With Congress set to adjourn as soon as Friday night, the legislation is on the verge of expiring without action. That would mean lawmakers would have to start all over again in the new Congress, with committee hearings and votes in both chambers. And the bill’s sponsor, Sen. Heidi Heitkamp (D-N.D.), won’t be around anymore.

So why is Goodlatte blocking this? His office has repeatedly refused to give details. On Monday, a Judiciary Committee aide said only, “We have been working on this bill in order to advance it, including working with DOJ and stakeholders to address issues with the language.”

Heitkamp, who lost her re-election in November, has been lobbying Goodlatte all week to let her bill get a vote, even posting his office phone number on Twitter in an effort to publicly pressure him. Her state desperately needs more laws like this: the rate of violence directed at Native women is so high in North Dakota, she said, that almost everyone in Indian Country personally knows someone who has gone missing or been murdered.

“It’s horrifying,” Heitkamp said in a statement. “If that was the case across the entire country, there would be a national call to action to address this issue. But it’s hidden in tribal communities. No more. I will not let that continue to happen.”

Sen. Heidi Heitkamp (N-N.D.) may be a lame duck senator, but in her final days in the Senate, she's throwing everything she's got at passing her bill to help abused Native women.
Sen.

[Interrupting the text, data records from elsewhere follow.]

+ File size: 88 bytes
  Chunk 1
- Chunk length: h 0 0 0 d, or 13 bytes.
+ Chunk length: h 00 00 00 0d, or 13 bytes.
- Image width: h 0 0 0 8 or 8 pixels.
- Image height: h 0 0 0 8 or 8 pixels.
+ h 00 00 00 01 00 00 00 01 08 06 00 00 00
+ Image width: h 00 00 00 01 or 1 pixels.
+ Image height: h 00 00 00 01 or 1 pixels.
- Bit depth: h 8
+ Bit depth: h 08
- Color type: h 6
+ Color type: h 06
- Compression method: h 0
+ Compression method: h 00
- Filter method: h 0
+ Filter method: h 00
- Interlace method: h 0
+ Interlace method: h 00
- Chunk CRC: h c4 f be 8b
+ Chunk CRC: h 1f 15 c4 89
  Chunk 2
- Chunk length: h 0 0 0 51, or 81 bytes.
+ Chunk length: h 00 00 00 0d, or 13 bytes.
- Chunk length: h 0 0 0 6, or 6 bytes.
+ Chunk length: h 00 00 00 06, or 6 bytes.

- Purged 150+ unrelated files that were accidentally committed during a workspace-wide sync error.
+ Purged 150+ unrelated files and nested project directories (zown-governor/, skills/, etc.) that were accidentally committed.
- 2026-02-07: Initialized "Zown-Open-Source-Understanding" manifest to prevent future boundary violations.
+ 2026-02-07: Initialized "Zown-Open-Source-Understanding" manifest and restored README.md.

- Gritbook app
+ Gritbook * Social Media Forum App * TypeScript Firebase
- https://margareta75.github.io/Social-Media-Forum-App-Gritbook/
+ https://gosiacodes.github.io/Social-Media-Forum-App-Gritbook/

Heidi Heitkamp (N-N.D.) may be a lame duck senator, but in her final days in the Senate, she's throwing everything she's got at passing her bill to help abused Native women.
ASSOCIATED PRESS

While Goodlatte won’t say what his problem is with the bill, House and Senate aides tell HuffPost it’s related to a provision involving federal law enforcement grants.

The bill would require the Justice Department to give preference to states, localities or tribes that want to apply for those grants and use them to address the crisis of missing and murdered Native women. It doesn’t require the Justice Department to give grants to them; it’s more of an incentive to get local and tribal law enforcement to apply for grants for this issue.

Goodlatte wants that language out, say House and Senate aides, because he says it would disadvantage grant applications from law enforcement agencies that don’t have significant Native American populations in their jurisdictions.

Here’s the bill’s actual language on the “preference” provision:

A Heitkamp aide said she made it clear to Goodlatte days ago that taking out the “preference” section was a nonstarter, since the whole point is to create an incentive for state, local and tribal law enforcement to implement the guidelines in Savanna’s Act. But Goodlatte won’t budge on it. And apparently, he’s prepared to tank the entire bill over it.

“That isn’t good-faith negotiation,” said his aide.

With time running out, Heitkamp is planning to use her final days in the Senate to pressure Goodlatte to just let the bill get a vote.

“We are so close to getting Savanna’s Act across the finish line and we must make sure these women are no longer invisible,” Heitkamp said in a Wednesday night statement. “Rep. Goodlatte and House Republicans should trust the 100 senators who helped pass my bill two weeks ago in the Senate so it can pass in the House in the next two days and we can get it signed into law. That’s what Native communities deserve.”